Each line that has the string "color" must be copied from the records below.
(Records to use Opens)
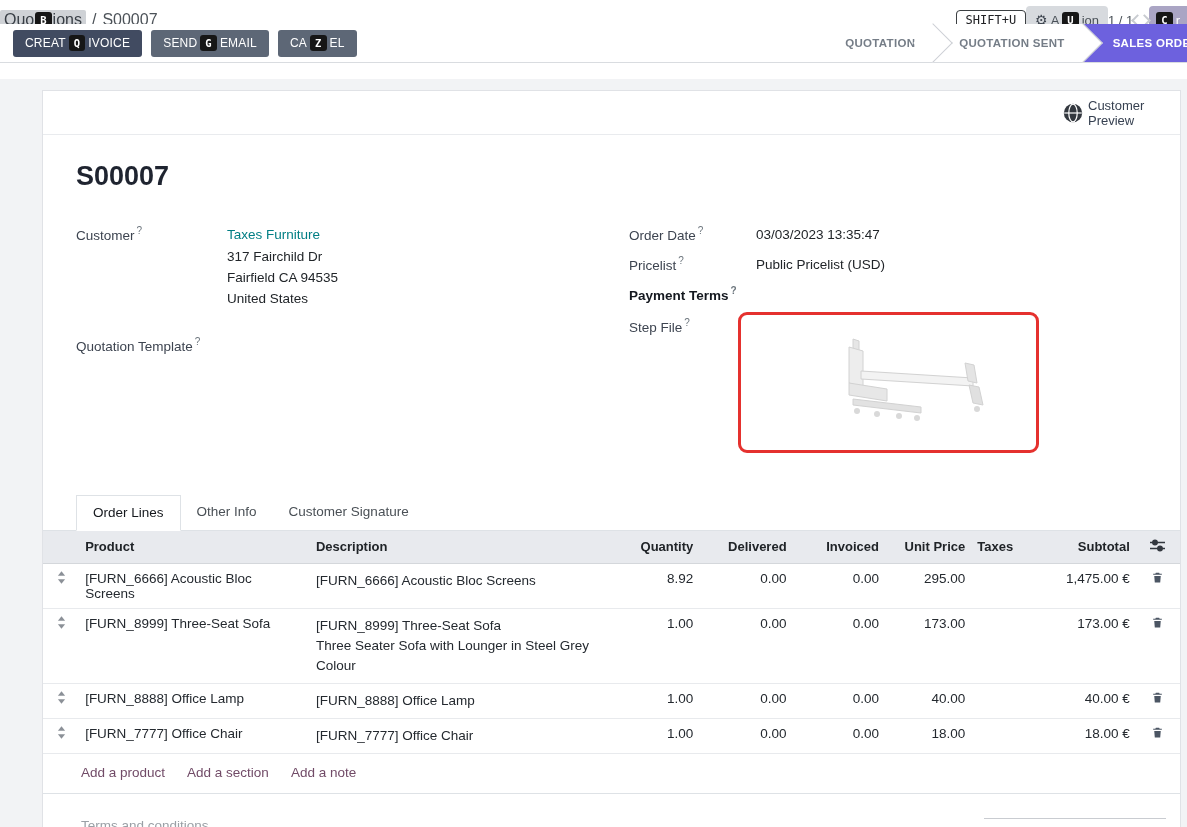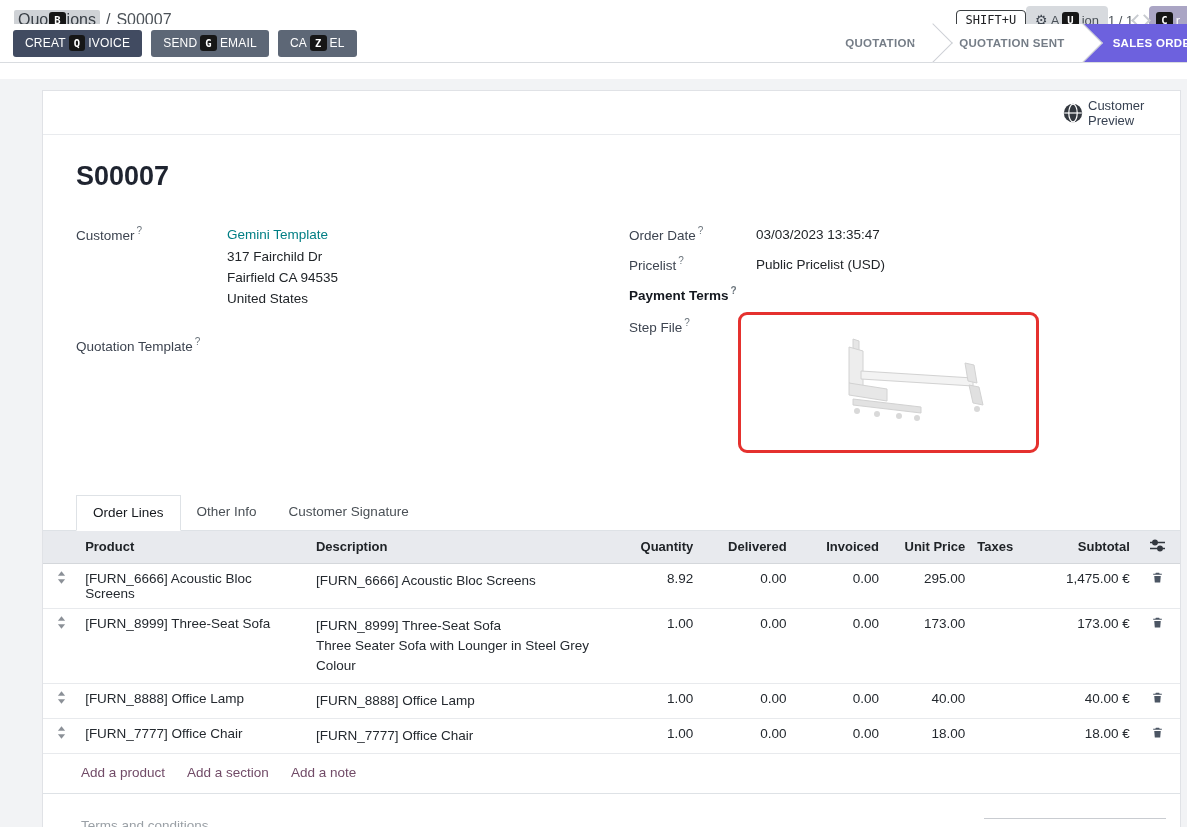--- a/index.html
+++ b/index.html
@@ -12,7 +12,7 @@
 
   
   .topbar { position:absolute; top:0; left:0; width:100%; height:40px; background:#fff;
-            display:flex; align-items:center; padding-left:14px; }
+            display:flex; align-items:center; }
   .breadcrumb { font-size:16px; color:#4c5258; display:flex; align-items:center; gap:6px; white-space:nowrap; }
   .bc-hl { background:#cfd2d6; border-radius:2px; padding:1px 4px; display:inline-flex; align-items:center; gap:1px; color:#383e45; }
   .kbd { background:#161616; color:#fff; font-family:"DejaVu Sans Mono","Liberation Mono",monospace;

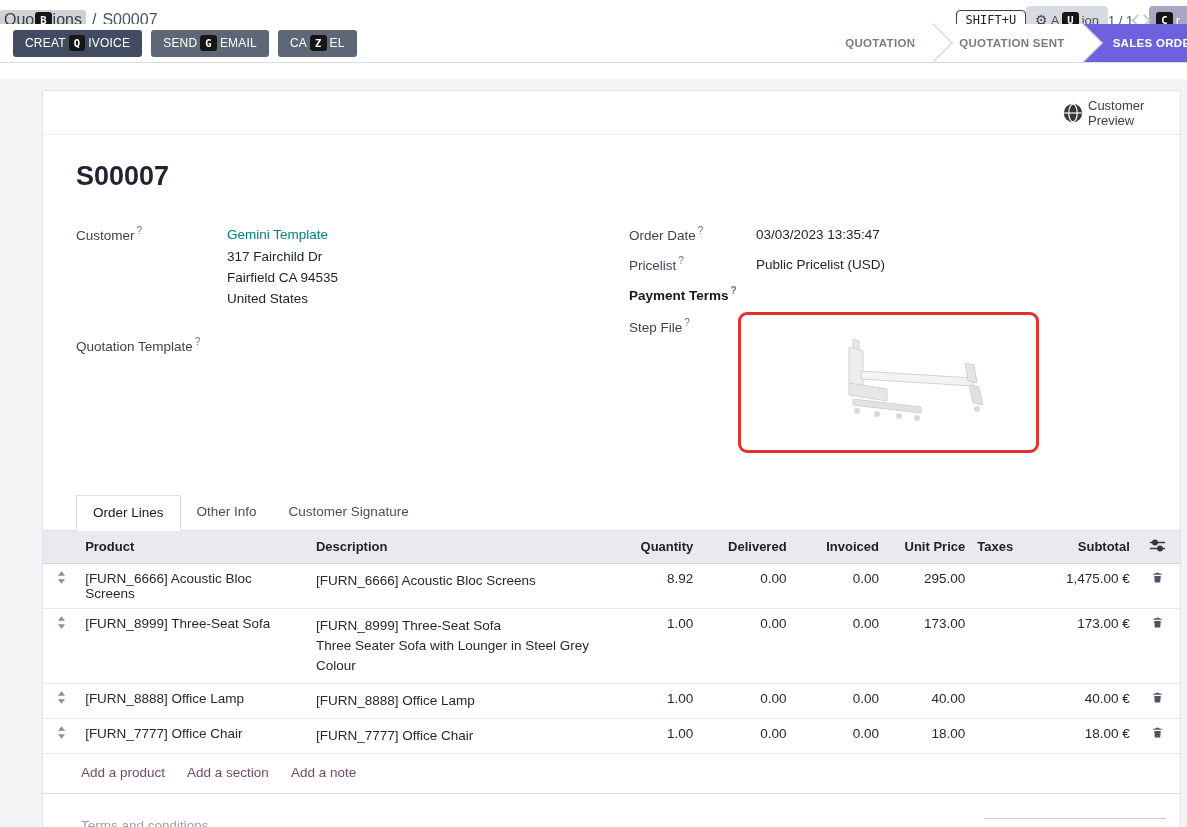--- a/index.html
+++ b/index.html
@@ -184,7 +184,7 @@
           <div class="frow cust-row">
             <span class="flabel"><span>Customer</span><sup class="help">?</sup></span>
             <span class="fvalue">
-              <a class="link">Gemini Template</a>
+              <a class="link">Taxes Furniture</a>
               <div class="addr">317 Fairchild Dr</div>
               <div>Fairfield CA 94535</div>
               <div>United States</div>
(Records to use Closes)
Exercise solution:
   .breadcrumb { font-size:16px; color:#4c5258; display:flex; align-items:center; gap:6px; white-space:nowrap; }
   .bc-hl { background:#cfd2d6; border-radius:2px; padding:1px 4px; display:inline-flex; align-items:center; gap:1px; color:#383e45; }
   .kbd { background:#161616; color:#fff; font-family:"DejaVu Sans Mono","Liberation Mono",monospace;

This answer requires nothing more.